Ended up pulling out an iPad, and using Procreate to draw a bunch of overlapping boxes, and determined that strict stacks weren't going to work here and I was going to have to look for the actual value in the stack and remove it. But that most of the time it would be the top element, so this would be fine.
I don't mostly visualize when coding, and when I need to, most of my capacity is already taken up by something complex. So I have a growing collection of these sort of squiggly impressionistic diagrams, which I sketch out so I can fix the visual component of what I'm working on, to free up some capacity for the real work, which is just, thinking.
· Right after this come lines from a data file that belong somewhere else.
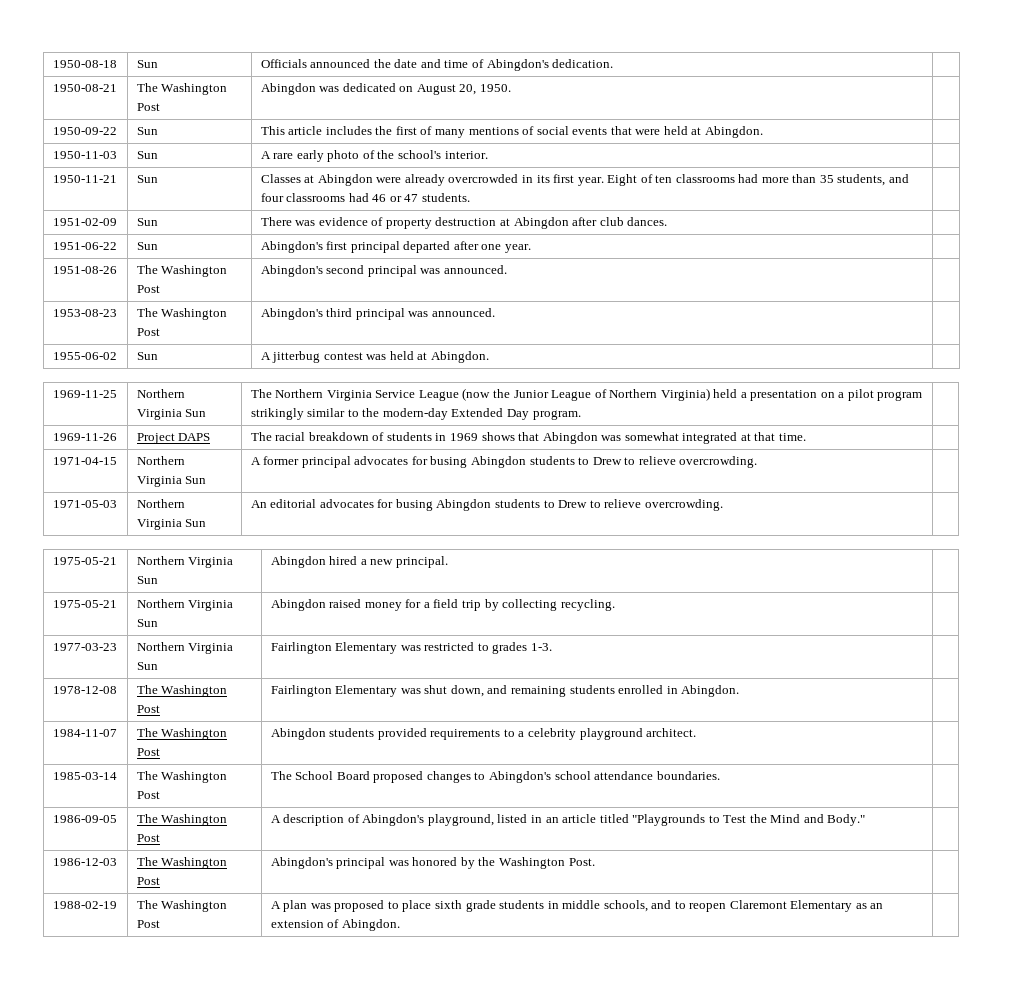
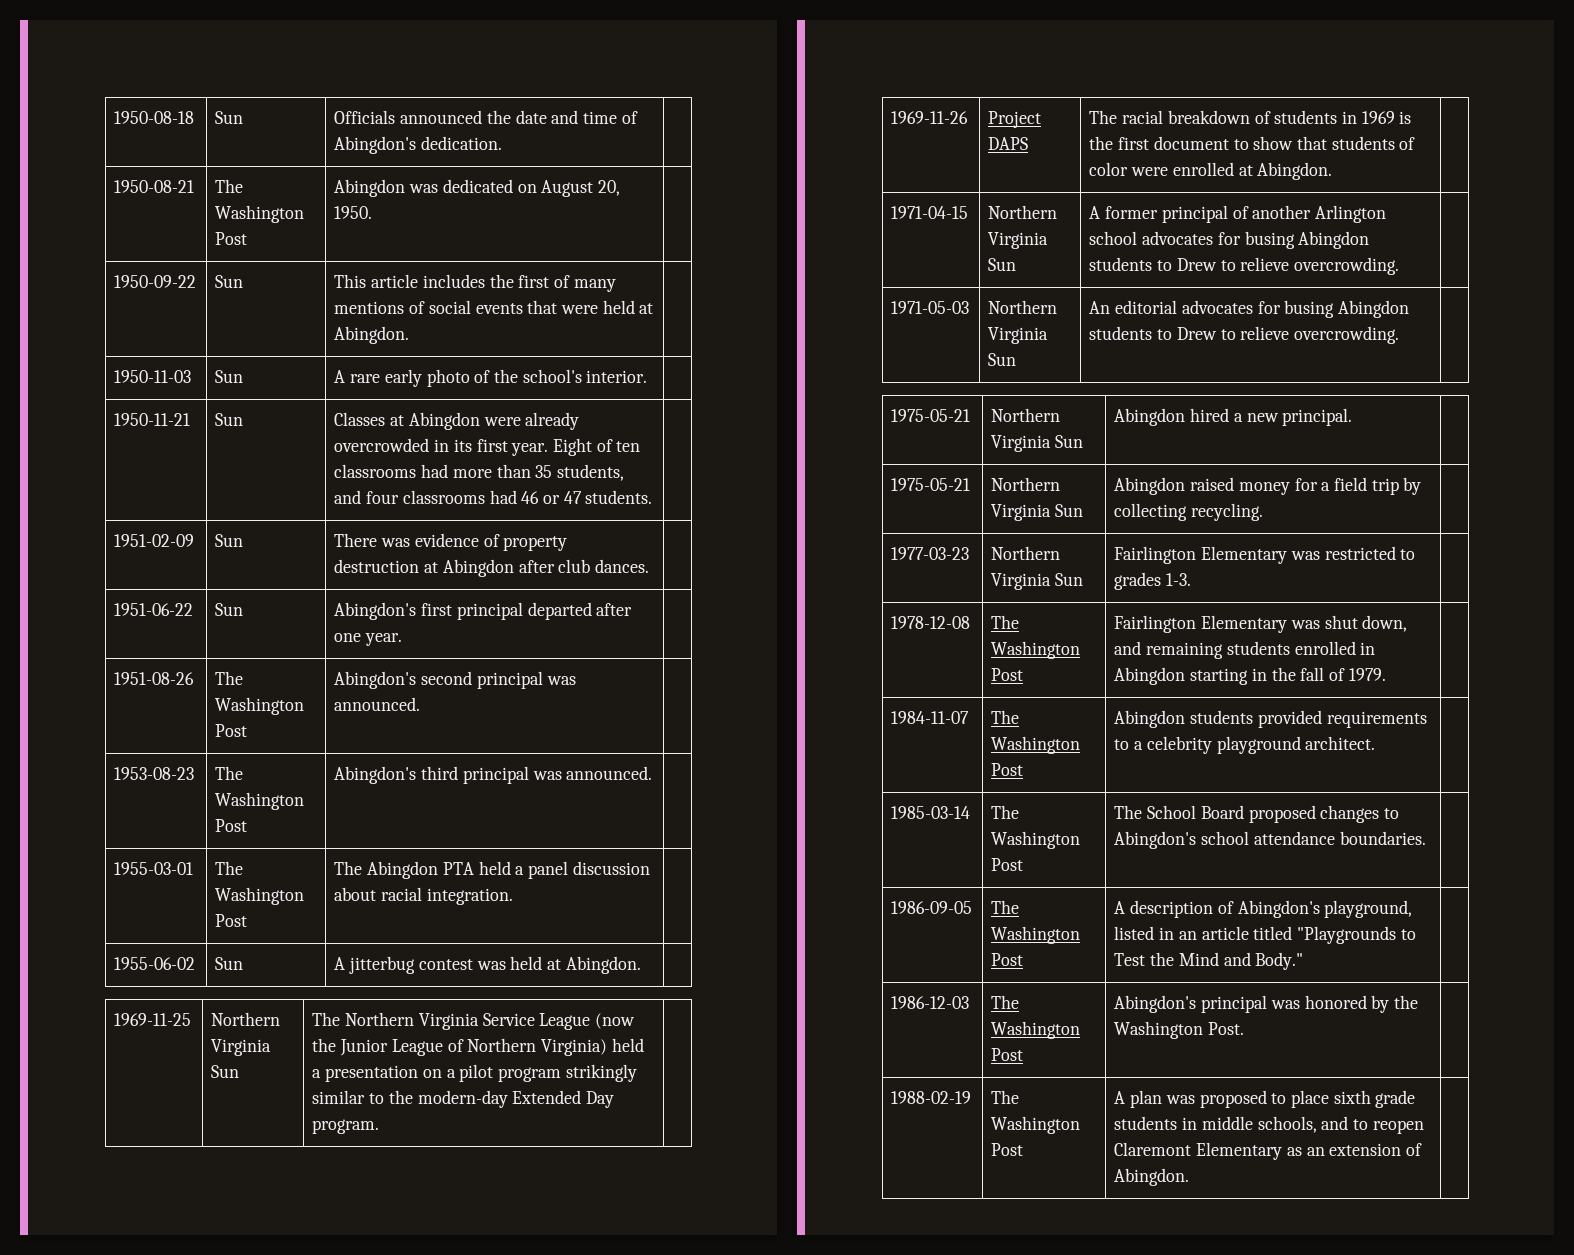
+ 1955-03-01 | The Washington Post | The Abingdon PTA held a panel discussion about racial integration. |
- 1969-11-26 | Project DAPS | The racial breakdown of students in 1969 shows that Abingdon was somewhat integrated at that time. |
+ 1969-11-26 | Project DAPS | The racial breakdown of students in 1969 is the first document to show that students of color were enrolled at Abingdon. |
- 1971-04-15 | Northern Virginia Sun | A former principal advocates for busing Abingdon students to Drew to relieve overcrowding. |
+ 1971-04-15 | Northern Virginia Sun | A former principal of another Arlington school advocates for busing Abingdon students to Drew to relieve overcrowding. |
- 1978-12-08 | The Washington Post | Fairlington Elementary was shut down, and remaining students enrolled in Abingdon. |
+ 1978-12-08 | The Washington Post | Fairlington Elementary was shut down, and remaining students enrolled in Abingdon starting in the fall of 1979. |

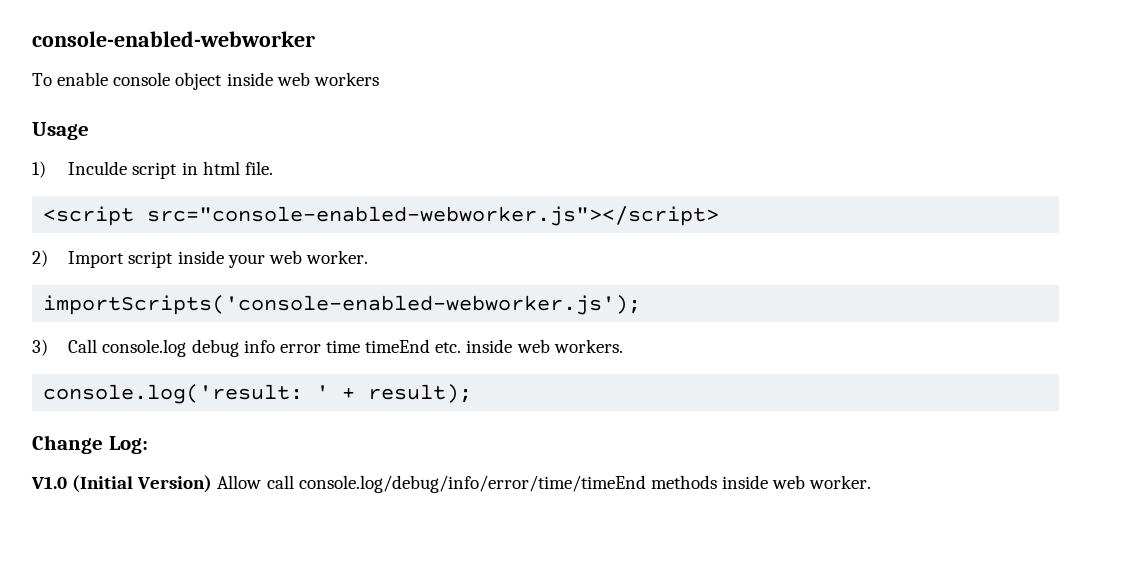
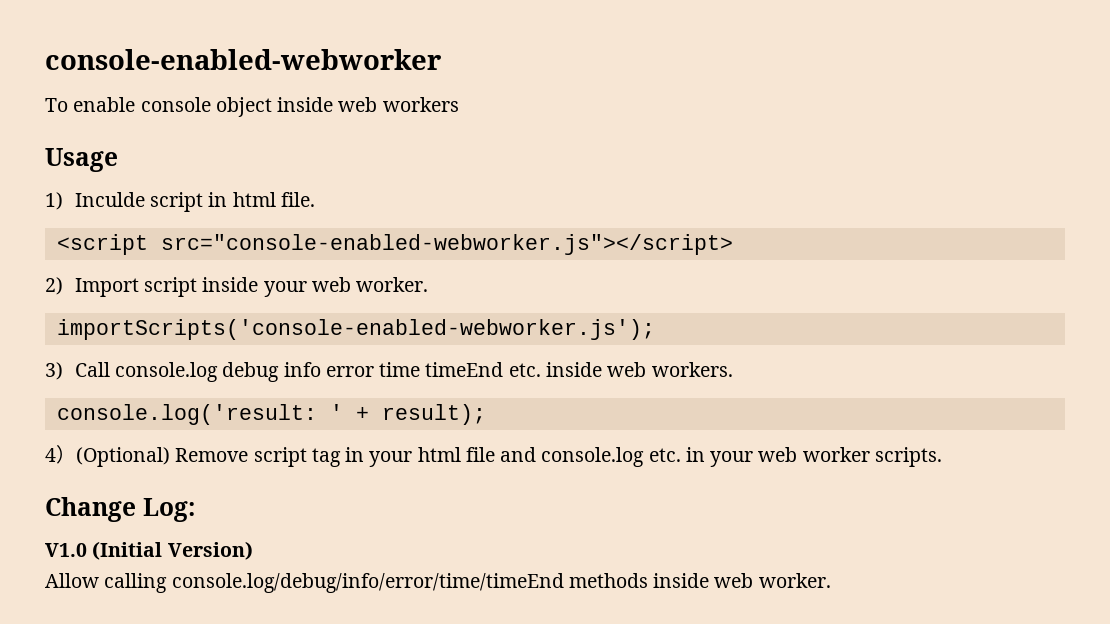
+ 4）(Optional) Remove script tag in your html file and console.log etc. in your web worker scripts.
- V1.0 (Initial Version) Allow call console.log/debug/info/error/time/timeEnd methods inside web worker.
+ V1.0 (Initial Version)
+ Allow calling console.log/debug/info/error/time/timeEnd methods inside web worker.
Pen and paper are not nearly so good for this as Procreate, I've found, because I can undo marks, and rather frequently do so, in a way which is much more fluid than erasing pencil marks. I can even try several approaches, by making new layers, and cacheing them by setting them invisible, trying again, juxtaposing, and so on.
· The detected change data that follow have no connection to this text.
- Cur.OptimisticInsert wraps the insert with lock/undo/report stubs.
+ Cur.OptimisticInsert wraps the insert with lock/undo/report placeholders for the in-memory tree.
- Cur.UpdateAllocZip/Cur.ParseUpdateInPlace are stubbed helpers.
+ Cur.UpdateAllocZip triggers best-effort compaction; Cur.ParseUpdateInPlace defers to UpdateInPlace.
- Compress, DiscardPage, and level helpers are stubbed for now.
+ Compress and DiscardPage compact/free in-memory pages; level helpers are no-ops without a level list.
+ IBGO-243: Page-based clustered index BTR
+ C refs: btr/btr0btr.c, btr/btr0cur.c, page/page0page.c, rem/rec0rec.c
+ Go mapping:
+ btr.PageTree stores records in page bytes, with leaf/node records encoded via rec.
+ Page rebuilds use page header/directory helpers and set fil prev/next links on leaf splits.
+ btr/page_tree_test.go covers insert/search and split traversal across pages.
I agree with the sibling comment that the intellectual work of programming is primarily verbal in character, although it can certainly draw on spacial reasoning at times. This, along with arguments from density, leaves me broadly pessimistic that "visual coding" will ever prove itself as a useful tool, and very skeptical indeed that it could ever be a durable replacement for syntax-based programming.
It also calls for a fair amount of arithmetic, for which I keep a Julia REPL open at all times, and a smaller but significant amount of higher maths, for which said REPL is also a treasured resource. But surprise surprise, it's mostly logic, and while the validity of logic is amenable to mathematics, its soundness cannot be resolved that way, but only through reasoning in an irreducibly verbal fashion. Or experiment, which is of value in programming, but the logic of programs is not nearly so empirical as that of real life.